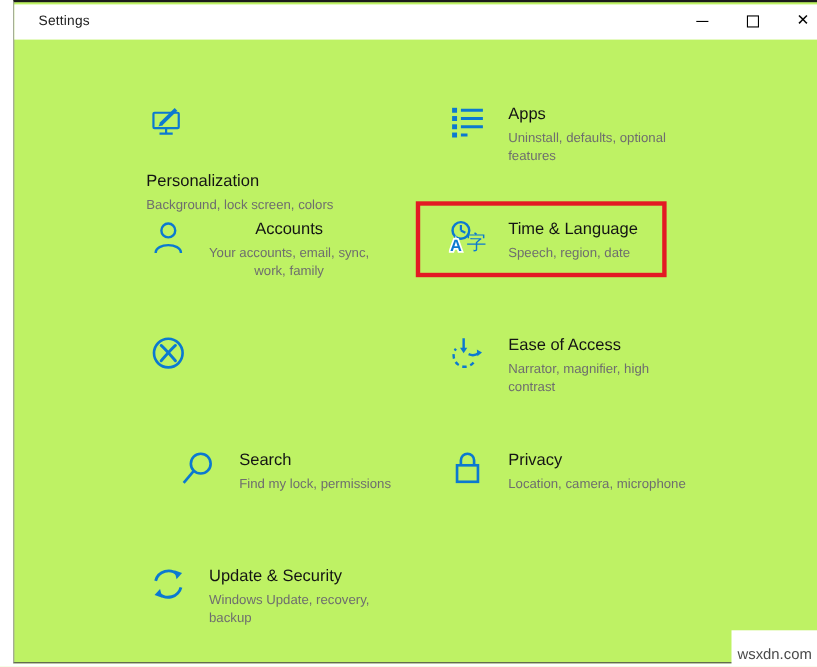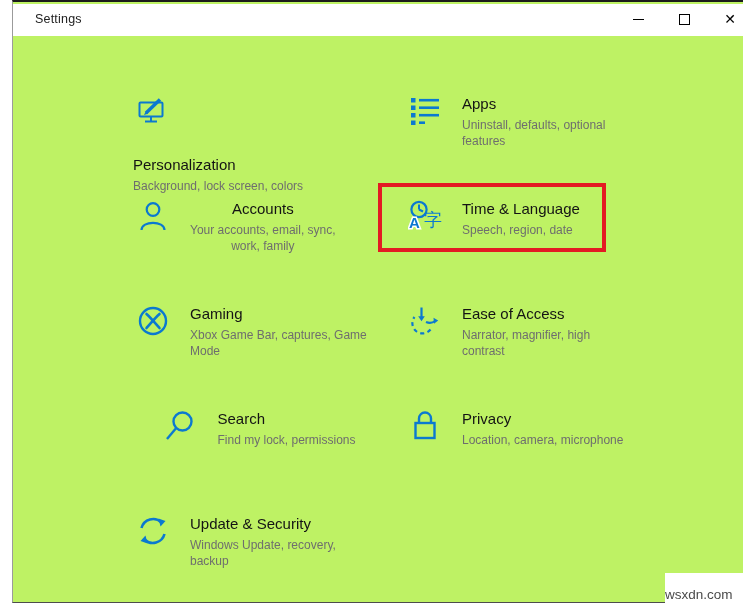"Gaming" span.txt { html: <span> <div>Gaming</div> <div>Xbox Game Bar, captures, Game Mode</div> </span> -> none }
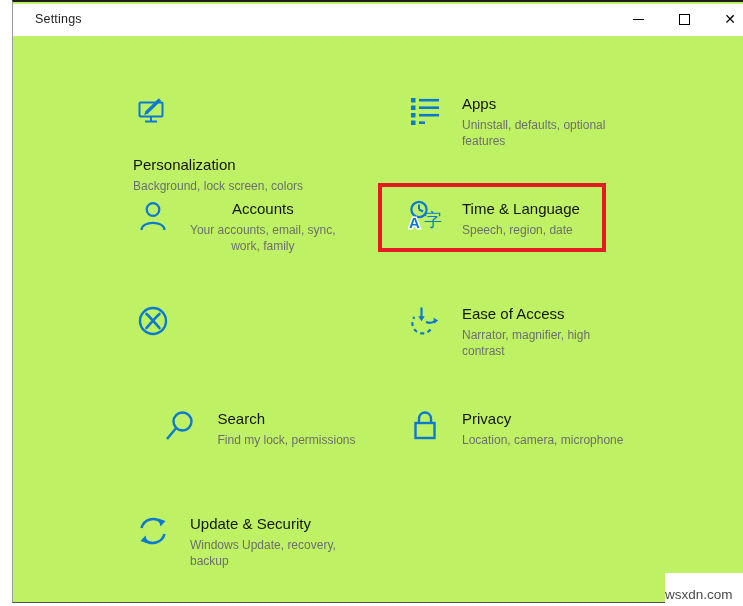"wsxdn.com" .watermark { justify-content: flex-start -> flex-end }
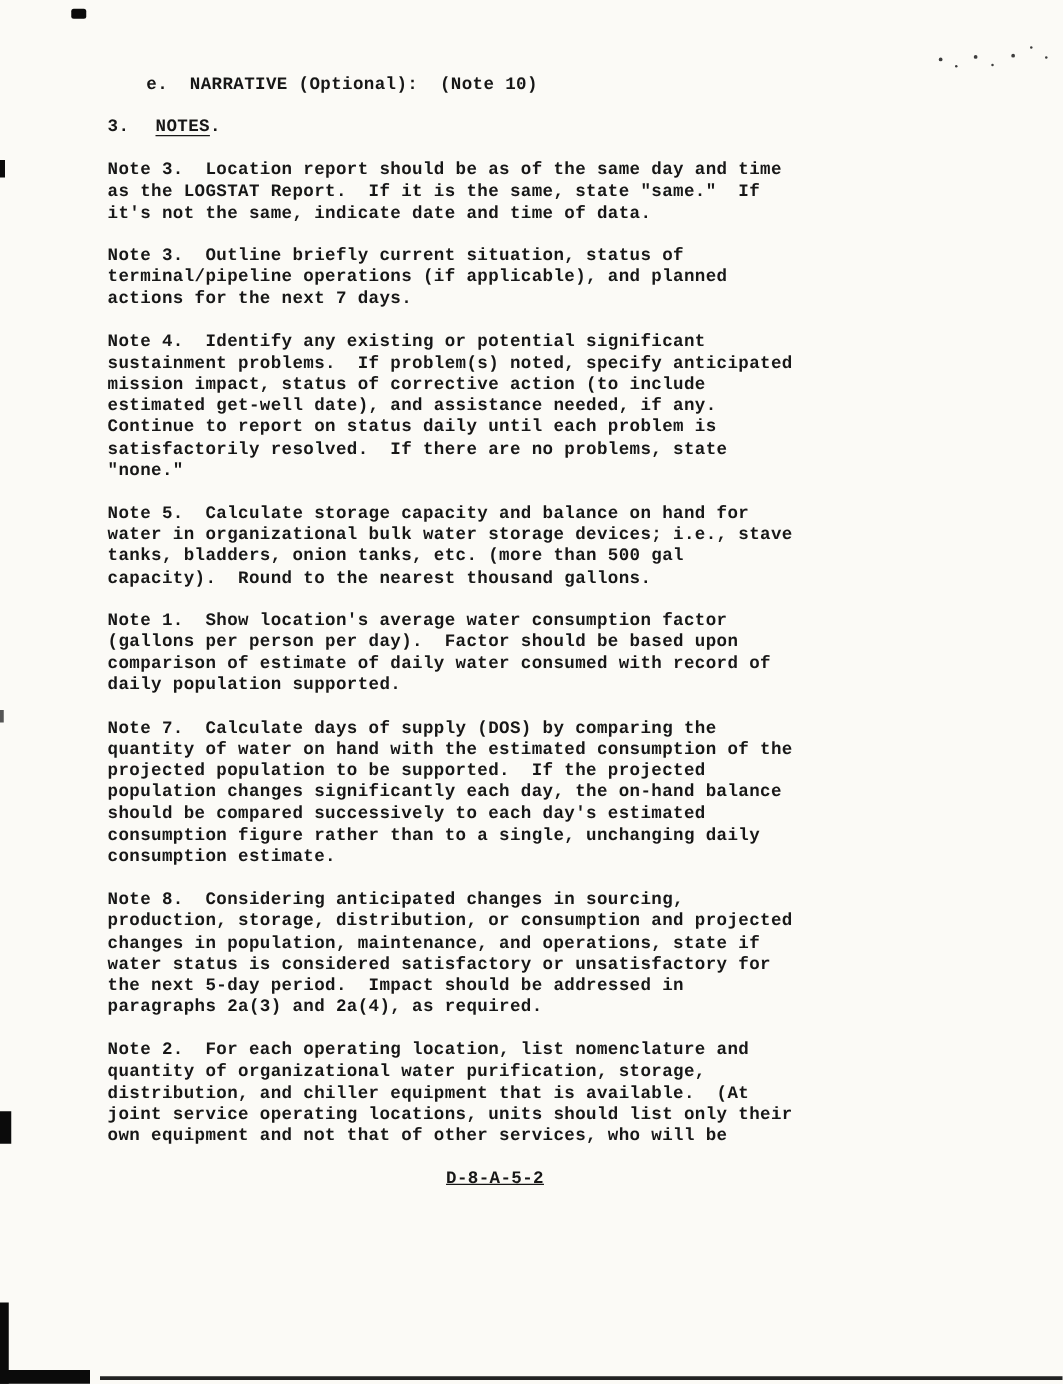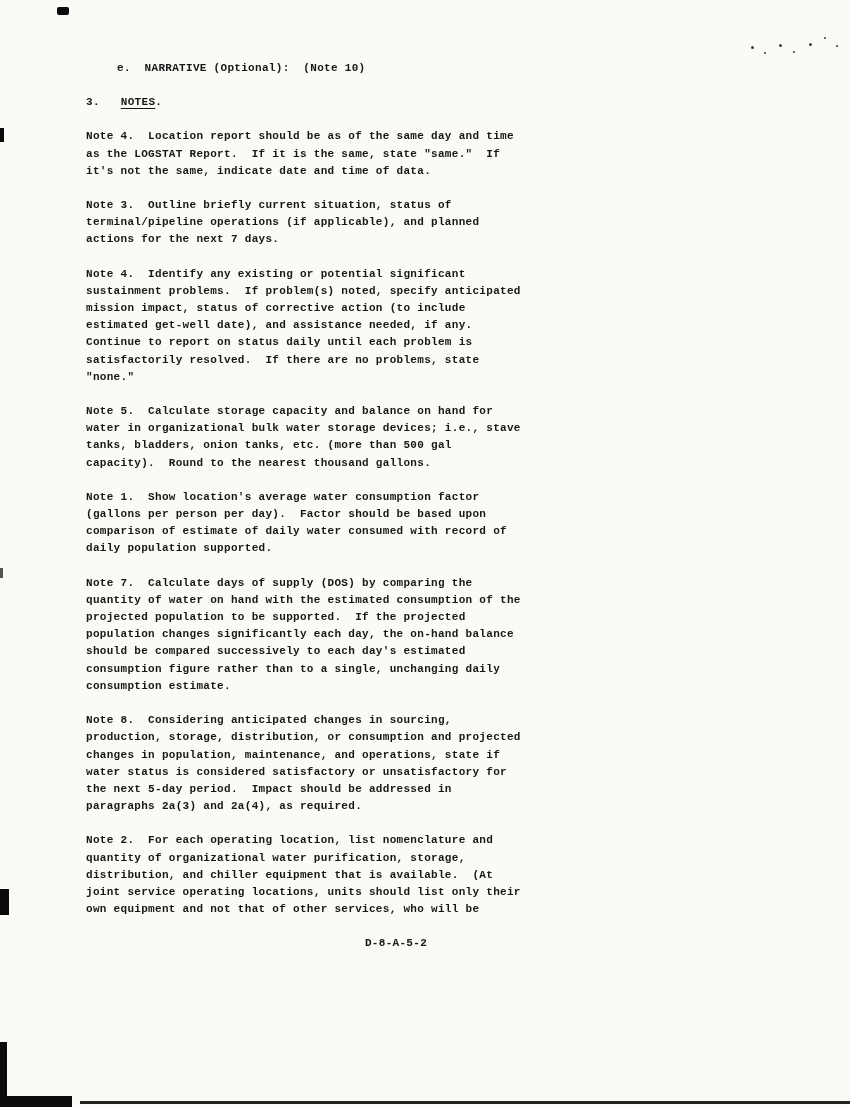"e. NARRATIVE (Optional): (Note 10)" .content { font-size: 11px -> 14px }
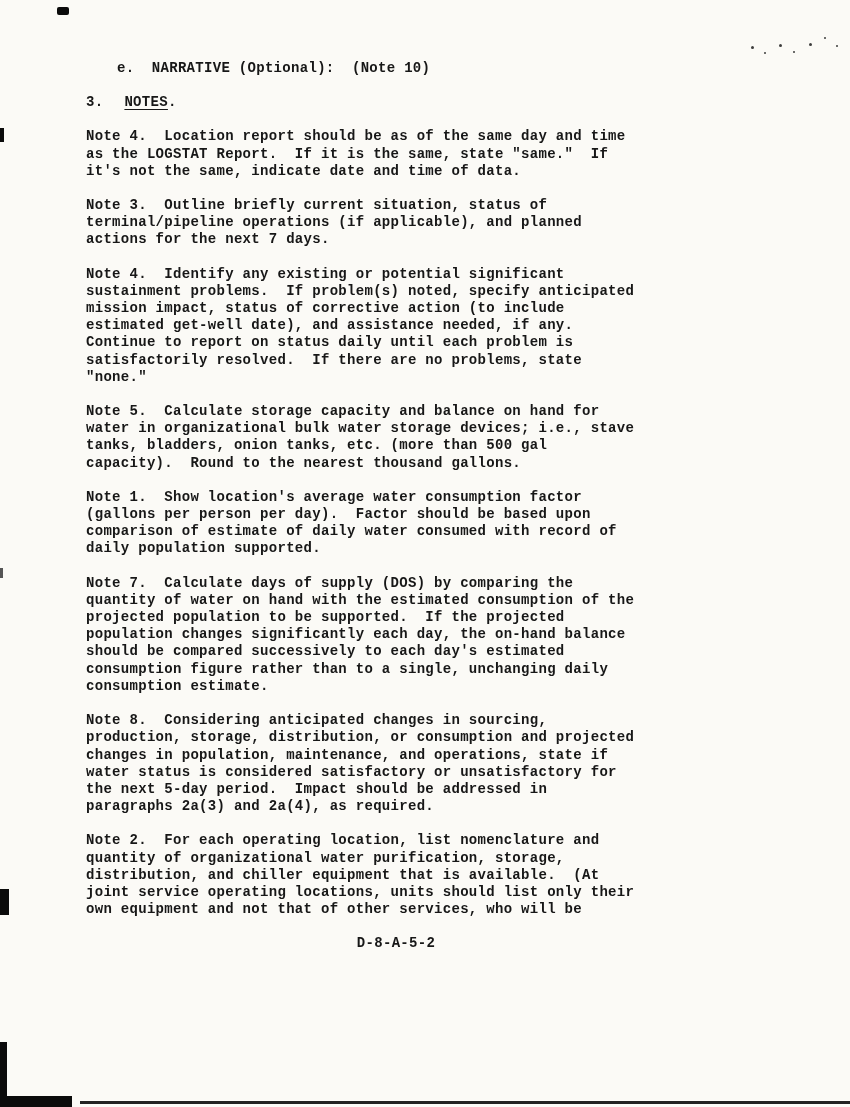"Note 4. Location report should" p.note { text: 4 -> 3 }
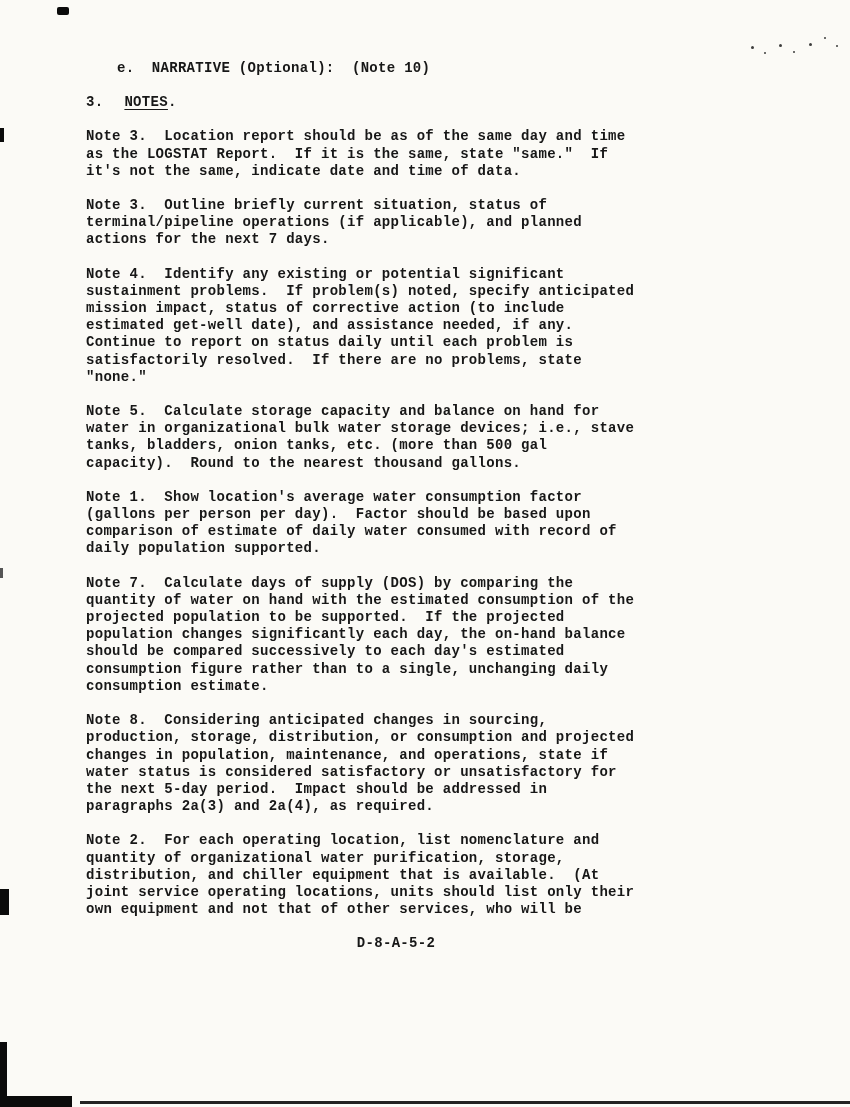"D-8-A-5-2" .page-footer { text-decoration: none -> underline }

============

EXERCISE DIRECTIONS:
This exercise asks for the data above to be given again exactly, without pictures.

TASK RESPONSE:
"Gaming" span.txt { html: <span> <div>Gaming</div> <div>Xbox Game Bar, captures, Game Mode</div> </span> -> none }
"wsxdn.com" .watermark { justify-content: flex-start -> flex-end }
"e. NARRATIVE (Optional): (Note 10)" .content { font-size: 11px -> 14px }
"Note 4. Location report should" p.note { text: 4 -> 3 }
"D-8-A-5-2" .page-footer { text-decoration: none -> underline }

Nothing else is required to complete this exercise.